15. Privacy Act 1988 15.1 The Client and/or the Guarantor/s agree for CC to obtain from a credit reporting agency a credit report containing personal credit information about the Client and Guarantor/s in relation to credit provided by CC. 15.2 The Client and/or the Guarantor/s agree that CC may exchange information about the Client and the Guarantor/s with those credit providers either named as trade referees by the Client or named in a consumer credit report issued by a credit reporting agency for the following purposes:
(a) to assess an application by Client; and/or (b) to notify other credit providers of a default by the Client; and/or (c) to exchange information with other credit providers as to the status of this credit account, where the Client is in default with other credit providers; and/or
The Client consents to CC being given a consumer credit report to collect overdue payment on commercial credit (Section 18K(1)(h) Privacy Act 1988). 15.4 The Client agrees that personal credit information provided may be used and retained by CC for the following purposes and for other purposes as shall be agreed between the Client and CC or required by law from time to time:
(a) provision of Products; and/or (b) marketing of Products by CC, its agents or distributors in relation to the Products; and/or (c) analysing, verifying and/or checking the Client’s credit, payment and/or status in relation to provision of Products; and/or (d) processing of any payment instructions, direct debit facilities and/or credit facilities requested by Client; and/or (e) enabling the daily operation of Client’s account and/or the collection of amounts outstanding in the Client’s account in relation to the Products.

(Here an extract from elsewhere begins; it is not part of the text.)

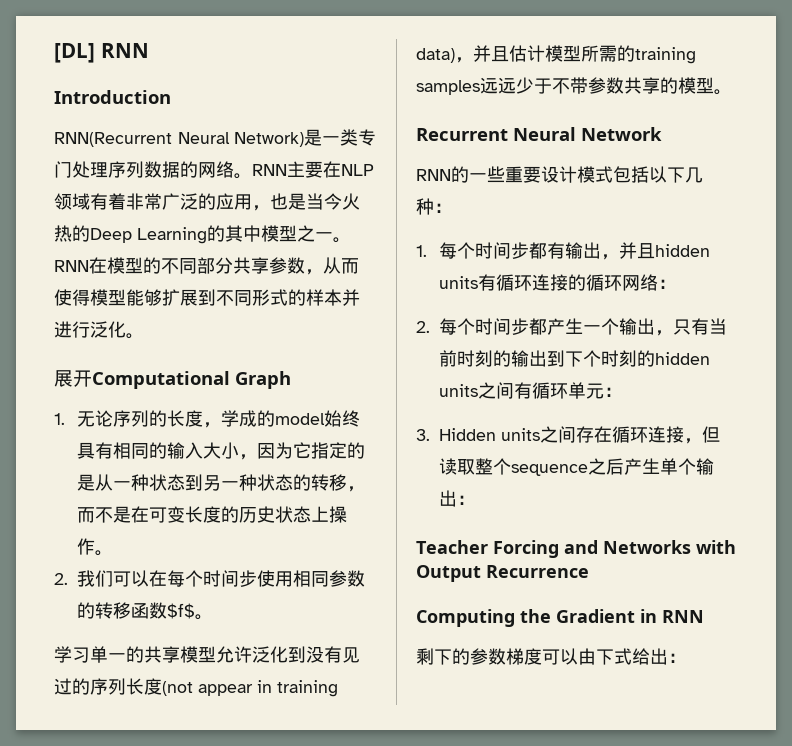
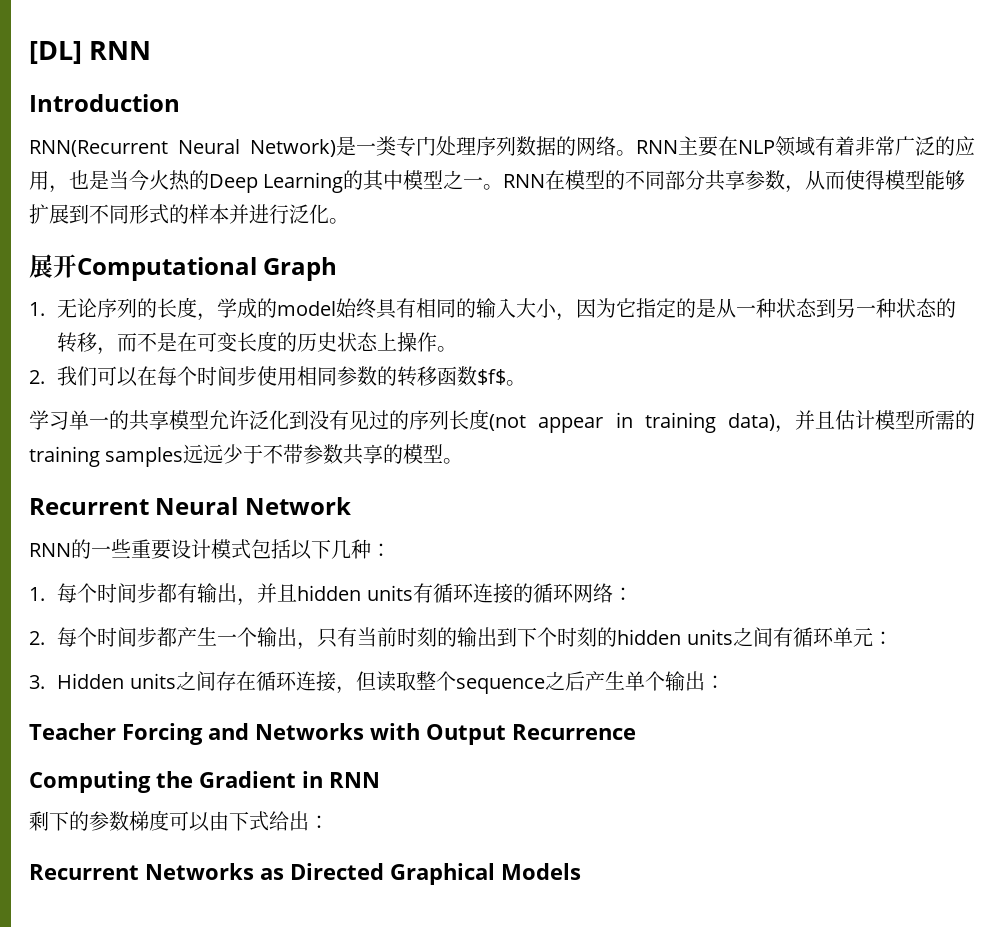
(686, 658) none -> [29,863,581,885] // Recurrent Networks as Directed Graphical Models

CC may give information about the Client to a credit reporting agency for the following purposes:
(a) to obtain a consumer credit report about the Client; and/or (b) allow the credit reporting agency to create or maintain a credit information file containing information about the Client.

16. Unpaid CC's Rights 16.1 Where the Client has left any item with CC for repair, modification, exchange or for CC to perform any other Service in relation to the item and CC has not received or been tendered the whole of the Price, or the payment has been dishonoured, CC shall have:
(a) a lien on the item; (b) the right to retain the item for the Price while CC is in possession of the item; (c) a right to sell the item.
16.2 The lien of CC shall continue despite the commencement of proceedings, or judgment for the Price having been obtained.

17. General 17.1 If any provision of these terms and conditions shall be invalid, void, illegal or unenforceable the validity, existence, legality and of the remaining provisions shall not be affected, prejudiced or impaired. 17.2 These enforceability terms and conditions and any contract to which they apply shall be governed by the laws of New South Wales and are subject to the jurisdiction of the courts of New South Wales. 17.3 CC shall be under no liability whatsoever to the Client for any indirect loss and/or expense (including loss of profit) suffered by the Client arising out of a breach by CC of these terms and conditions. 17.4 In the event of any breach of this contract by CC the remedies of the Client shall be limited to damages which under no circumstances shall exceed the Price of the Products. 17.5 The Client shall not be entitled to set off against or deduct from the Price any sums owed or claimed to be owed to the Client by CC. 17.6 CC may license or sub-contract all or any part of its rights and obligations without the Client’s consent. 17.7 The Client agrees that CC may review these terms and conditions at any time. If, following any such review, there is to be any change to these terms and conditions, then that change will take effect from the date on which CC notifies the Client of such change. 17.8 Neither party shall be liable for any default due to any act of God, war, terrorism, strike, lock-out, industrial action, fire, flood, storm or other event beyond the reasonable control of either party. 17.9 The failure by CC to enforce any provision of these terms and conditions shall not be treated as a waiver of that provision, nor shall it affect CC’s right to subsequently enforce that provision.